Image comparison data:
★ ★ ★
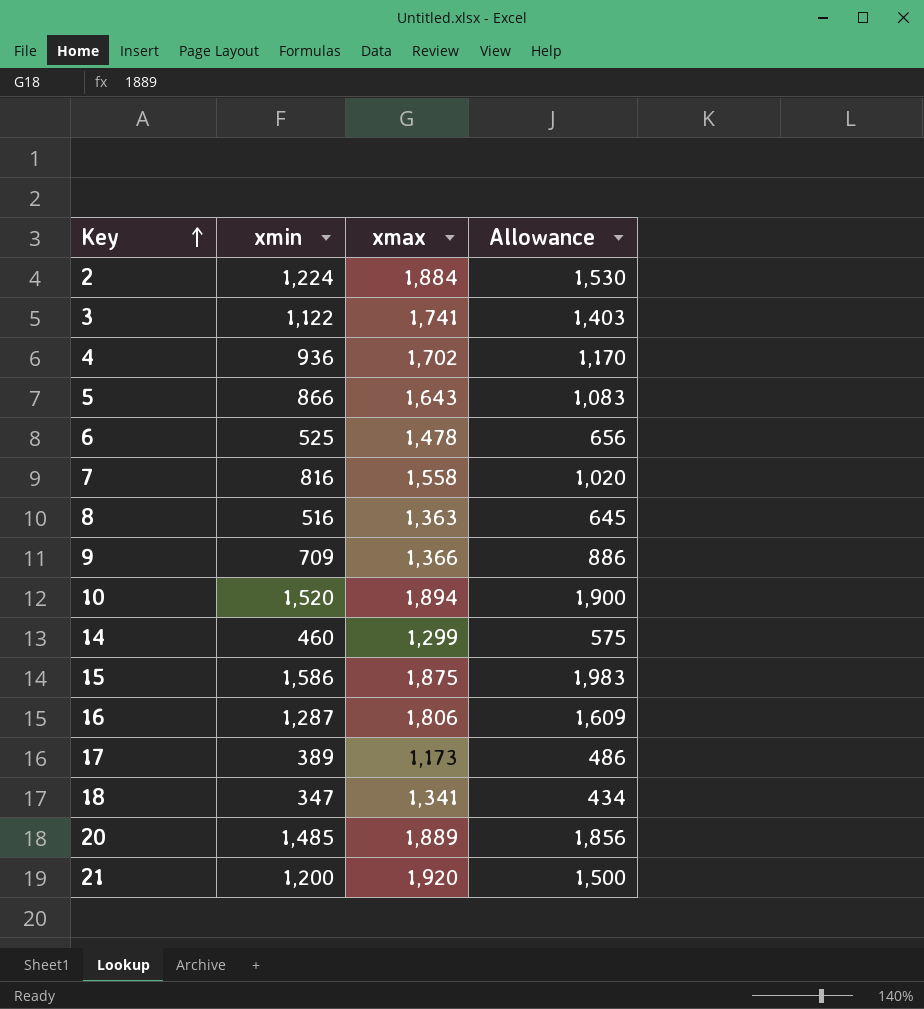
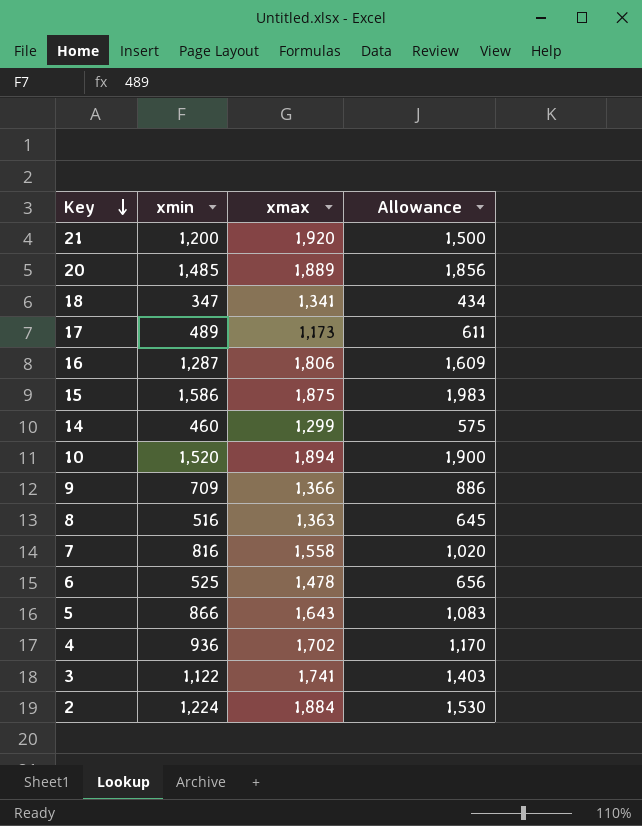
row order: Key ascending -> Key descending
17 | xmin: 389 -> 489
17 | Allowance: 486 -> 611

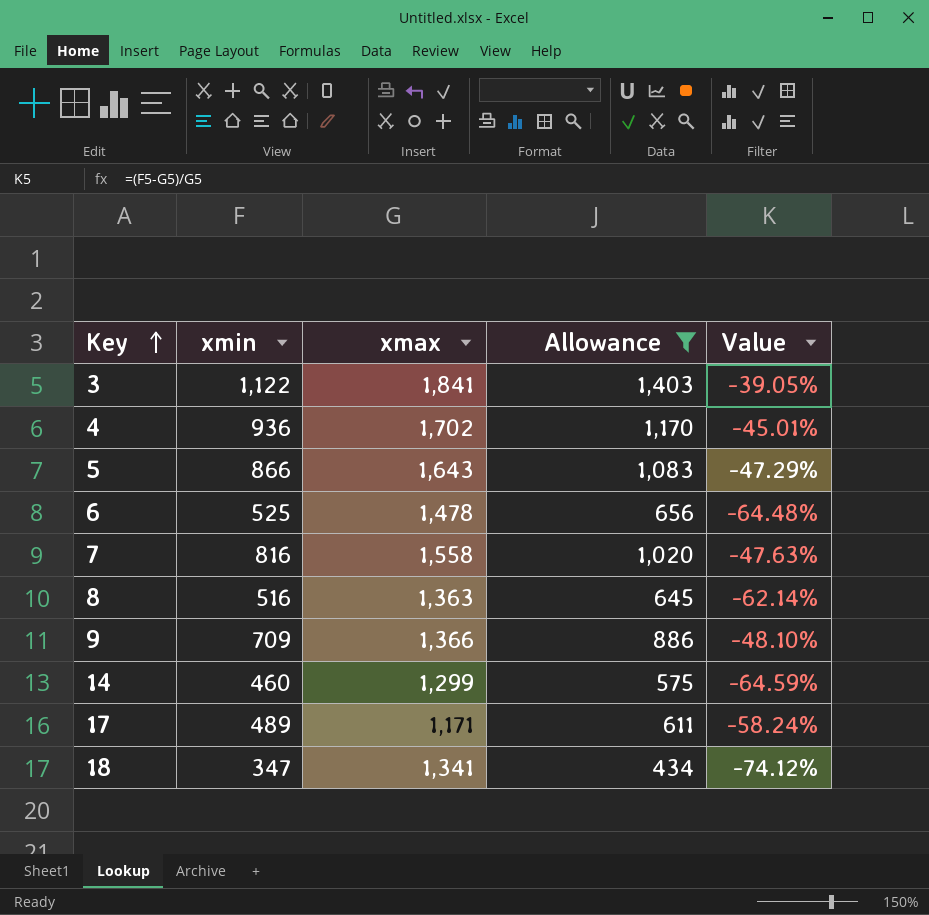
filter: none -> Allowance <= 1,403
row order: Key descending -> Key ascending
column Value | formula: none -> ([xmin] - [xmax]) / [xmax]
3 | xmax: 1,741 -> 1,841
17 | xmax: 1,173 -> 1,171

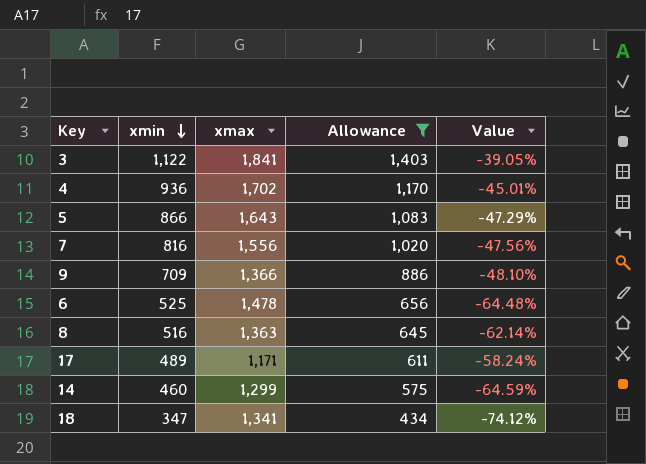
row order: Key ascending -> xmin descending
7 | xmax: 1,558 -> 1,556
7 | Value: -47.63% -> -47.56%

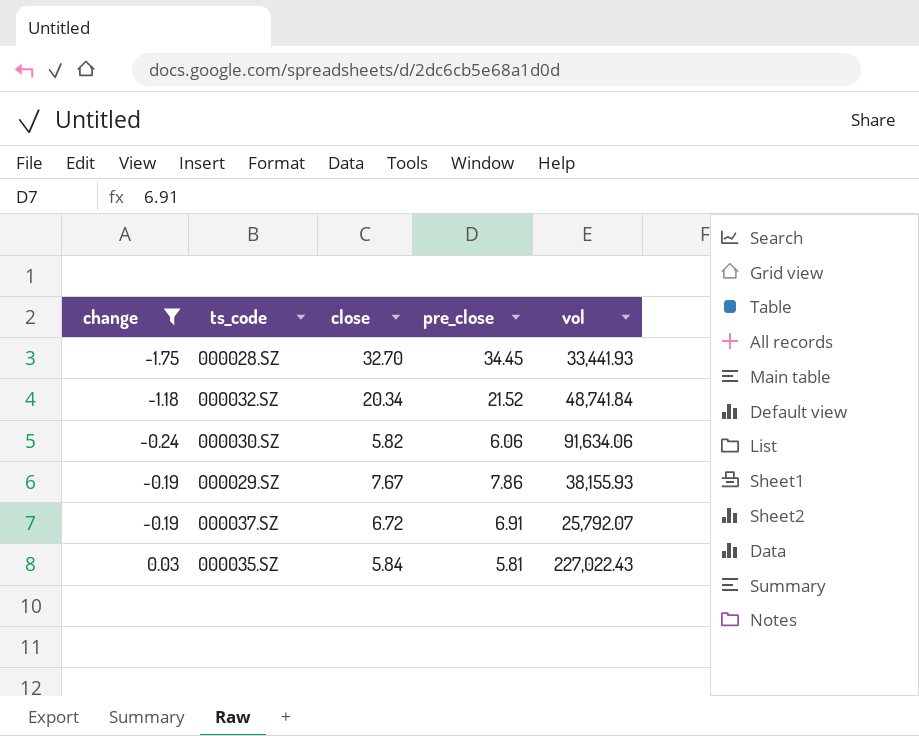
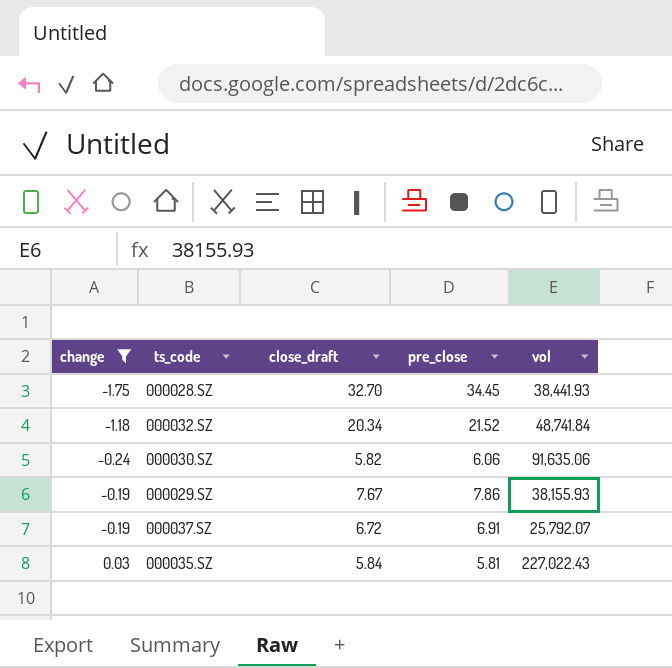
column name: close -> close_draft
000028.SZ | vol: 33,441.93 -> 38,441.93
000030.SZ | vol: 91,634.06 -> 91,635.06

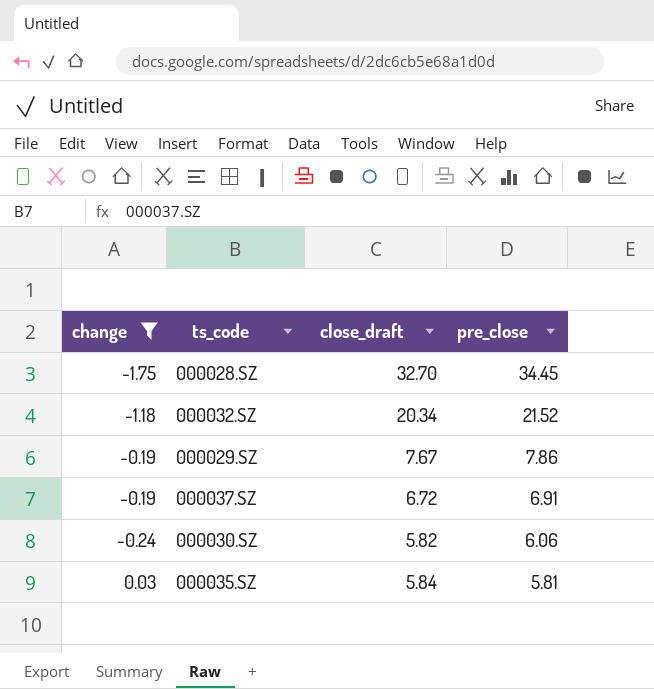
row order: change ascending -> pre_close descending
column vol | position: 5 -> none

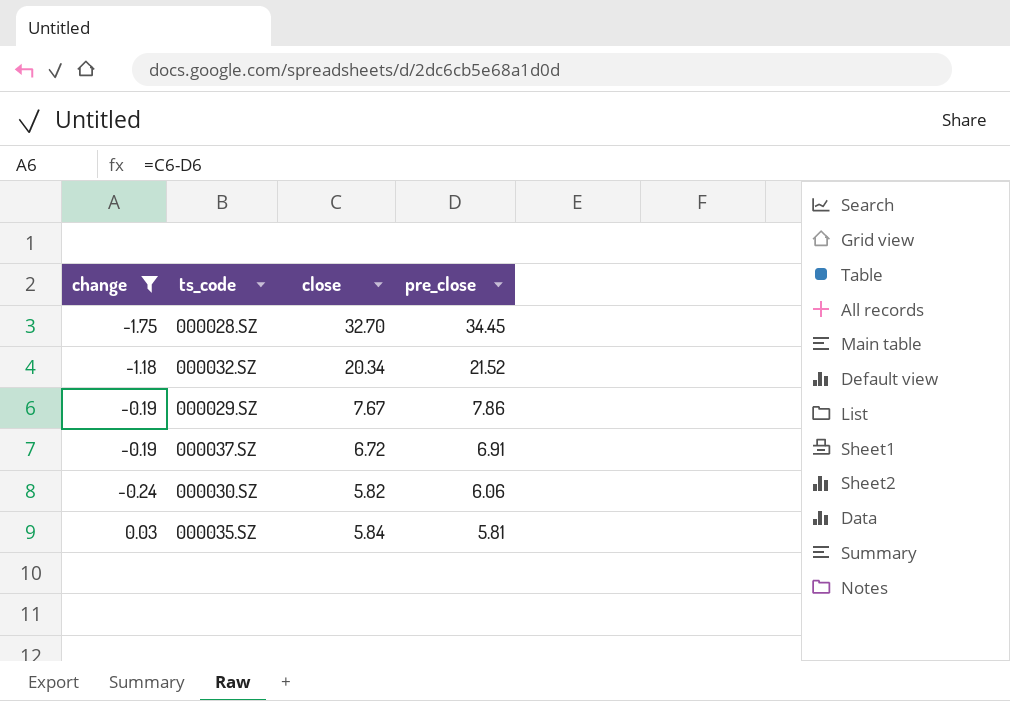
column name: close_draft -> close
★ ★ ★
*WHAT THE TASK ASKS*
Going from the line holding "17 | Allowance: 486 -> 611" to the last line of the data above, reproduce every line exactly, both included, with the pictures omitted.

*EXPECTED ANSWER*
17 | Allowance: 486 -> 611

filter: none -> Allowance <= 1,403
row order: Key descending -> Key ascending
column Value | formula: none -> ([xmin] - [xmax]) / [xmax]
3 | xmax: 1,741 -> 1,841
17 | xmax: 1,173 -> 1,171

row order: Key ascending -> xmin descending
7 | xmax: 1,558 -> 1,556
7 | Value: -47.63% -> -47.56%

column name: close -> close_draft
000028.SZ | vol: 33,441.93 -> 38,441.93
000030.SZ | vol: 91,634.06 -> 91,635.06

row order: change ascending -> pre_close descending
column vol | position: 5 -> none

column name: close_draft -> close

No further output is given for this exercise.